We have to keep asking questions. I’m not a leader by any means—you guys can’t really be led regardless of who’s in charge. I can’t be led, I can’t lead. We’re a pretty chaotic group, and I love that. I love this dynamic a lot. It’s good. It works, for all the ways it shouldn’t.

But—we have to. We need to drive ourselves to understand. That’s—that’s bad wording, but you know what I mean. You don’t need total clarity to get my gist.

Time stopped again this morning. And it stopped last night, and it’ll stop again soon, and again, and again, and again, and again—

We’re background players, but so’s everyone, in the context of every story. Why don’t we try and change that? Something else is clearly trying to make us more important. I think that whatever that something is has a point.

So. Boom. I guess. There’s my conclusion. There’s my big fancy bow on top of the box, the—the point. My whole damn gist.

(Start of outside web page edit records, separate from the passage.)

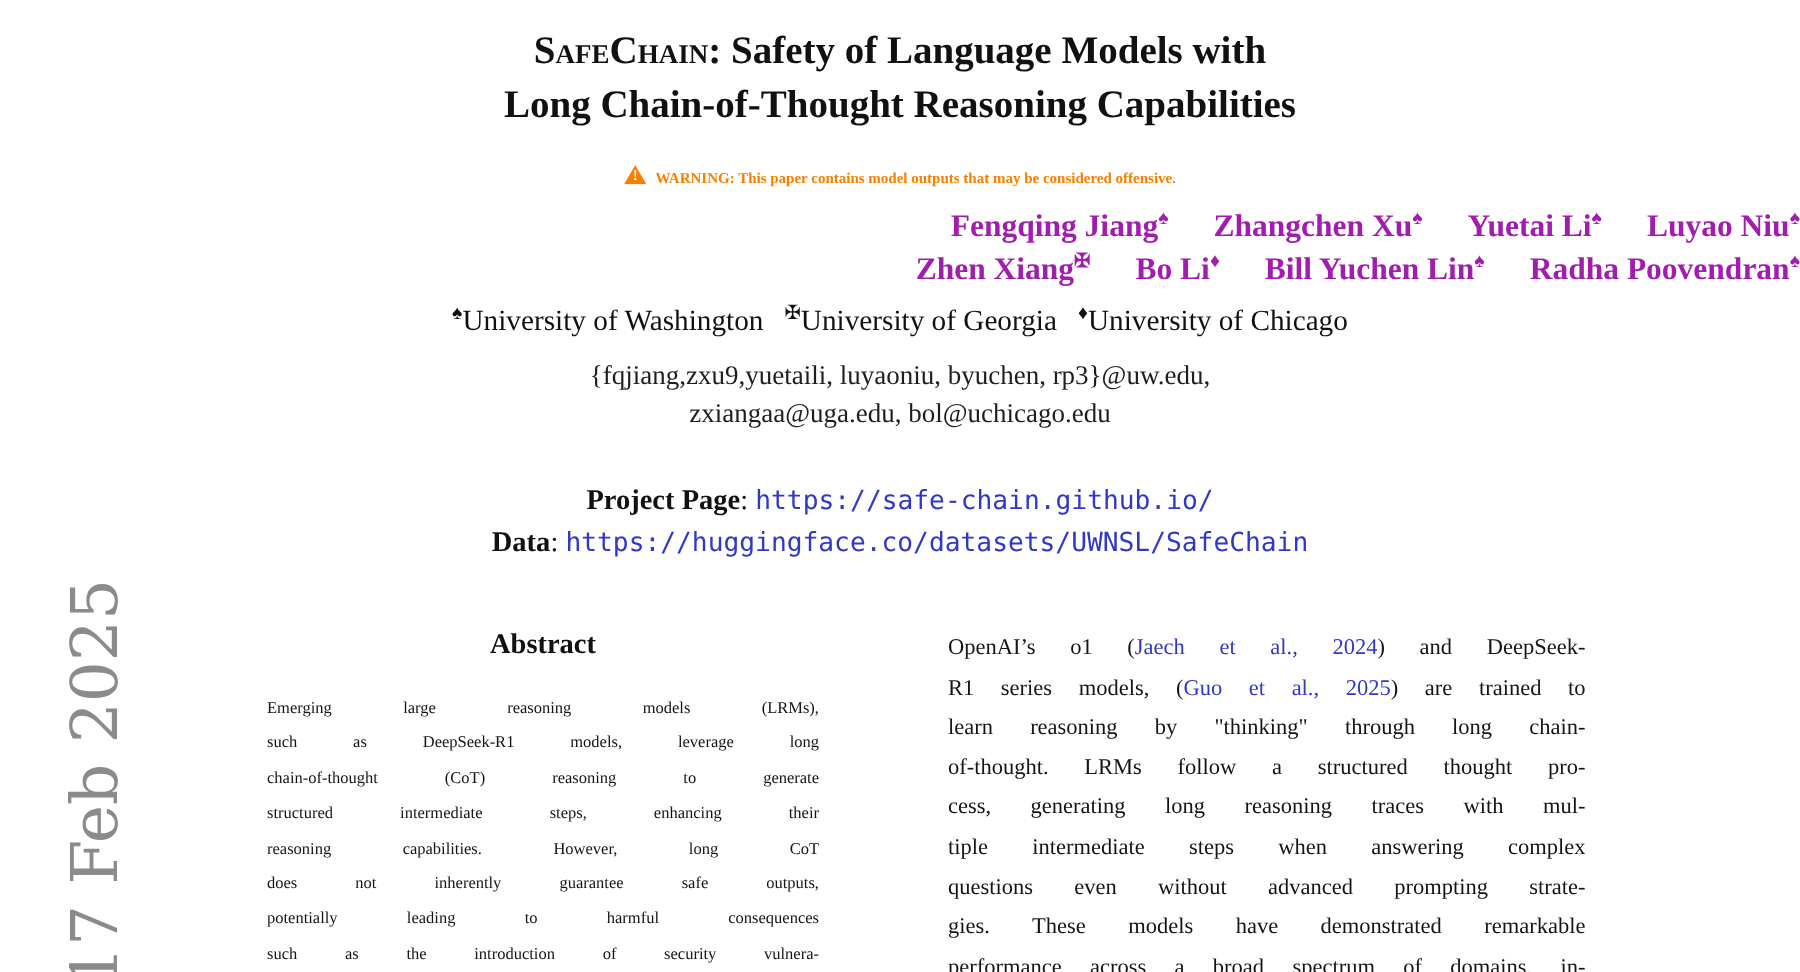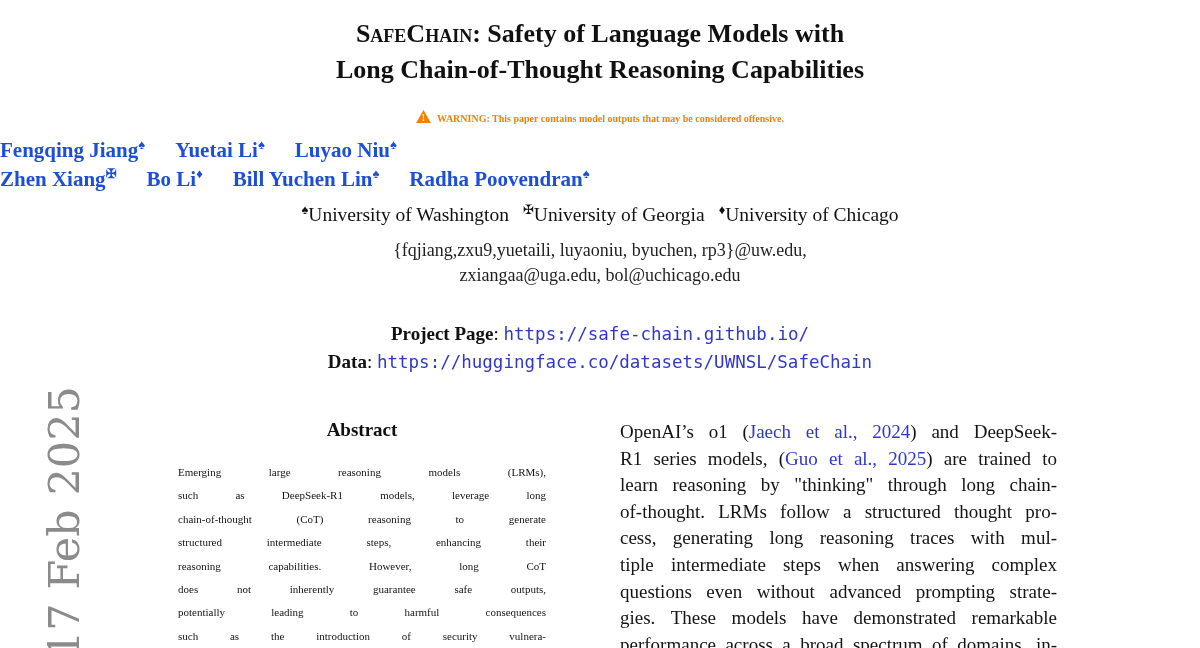--- a/index.html
+++ b/index.html
@@ -27,8 +27,8 @@
              font-size:10px;font-weight:700;text-align:center;line-height:11px;}
 
   
-  .authors-row{position:absolute;left:0;width:100%;display:flex;justify-content:flex-start;
-               gap:30px;font-size:21px;font-weight:700;color:#1d4ed8;}
+  .authors-row{position:absolute;left:0;width:100%;display:flex;justify-content:flex-end;
+               gap:30px;font-size:21px;font-weight:700;color:#a21caf;}
   .row1{top:138px}.row2{top:167px}
   .author sup{font-size:13px;line-height:0;}
 

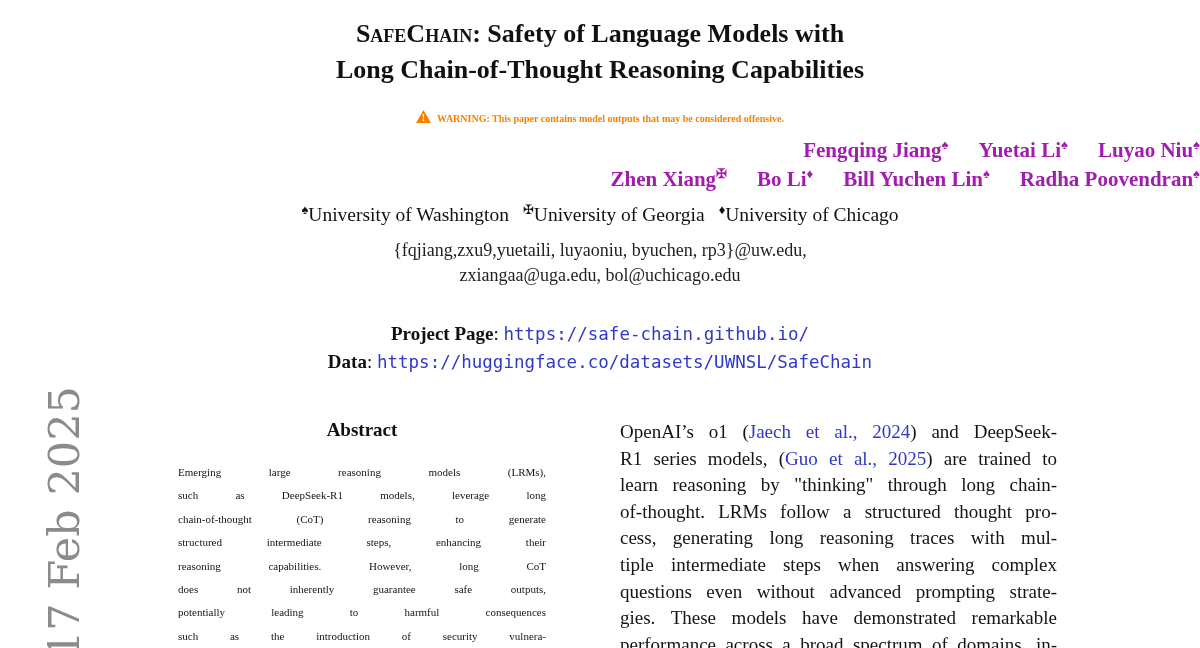--- a/index.html
+++ b/index.html
@@ -75,6 +75,7 @@
 
   <div class="authors-row row1">
     <span class="author"><span>Fengqing Jiang</span><sup>♠</sup></span>
+    <span class="author"><span>Zhangchen Xu</span><sup>♠</sup></span>
     <span class="author"><span>Yuetai Li</span><sup>♠</sup></span>
     <span class="author"><span>Luyao Niu</span><sup>♠</sup></span>
   </div>

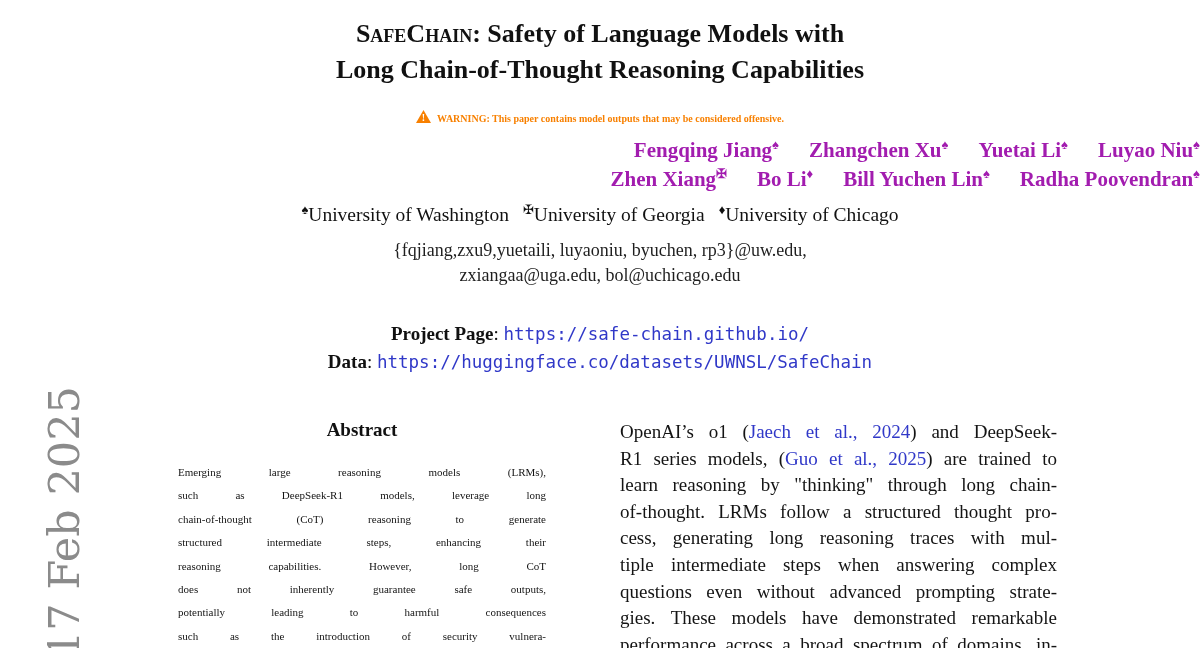--- a/index.html
+++ b/index.html
@@ -54,7 +54,7 @@
   .jline{text-align:justify;text-align-last:justify;overflow:hidden;white-space:normal;}
   .abs-line{font-size:11px;line-height:23.4px;height:23.4px;}
   .col-right{position:absolute;left:620px;top:419px;width:437px;}
-  .intro-line{font-size:19px;line-height:26.6px;height:26.6px;}
+  .intro-line{font-size:15px;line-height:26.6px;height:26.6px;margin-left:12px;}
   .cite{color:#3038c8;}
 </style>
 </head>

I don’t have a good sign off. I wish that we could have one, though, that would be—very fun. But, again, chaotic group, works for all the ways it shouldn’t. Can’t be consistent. Gotta surprise each other constantly. That’s—that’s good.

So let’s use that dynamic for all of its power and solve this mystery. These mysteries. These—everythings.

So. Um.

Yes. That’s my last thought. I’m gonna cut this off. Cool! Gonna go try and get this stress out somehow. Not sure how. Maybe run? I hate running, but it’ll help, right?

Off topic. Sorry. I’ll talk to you later!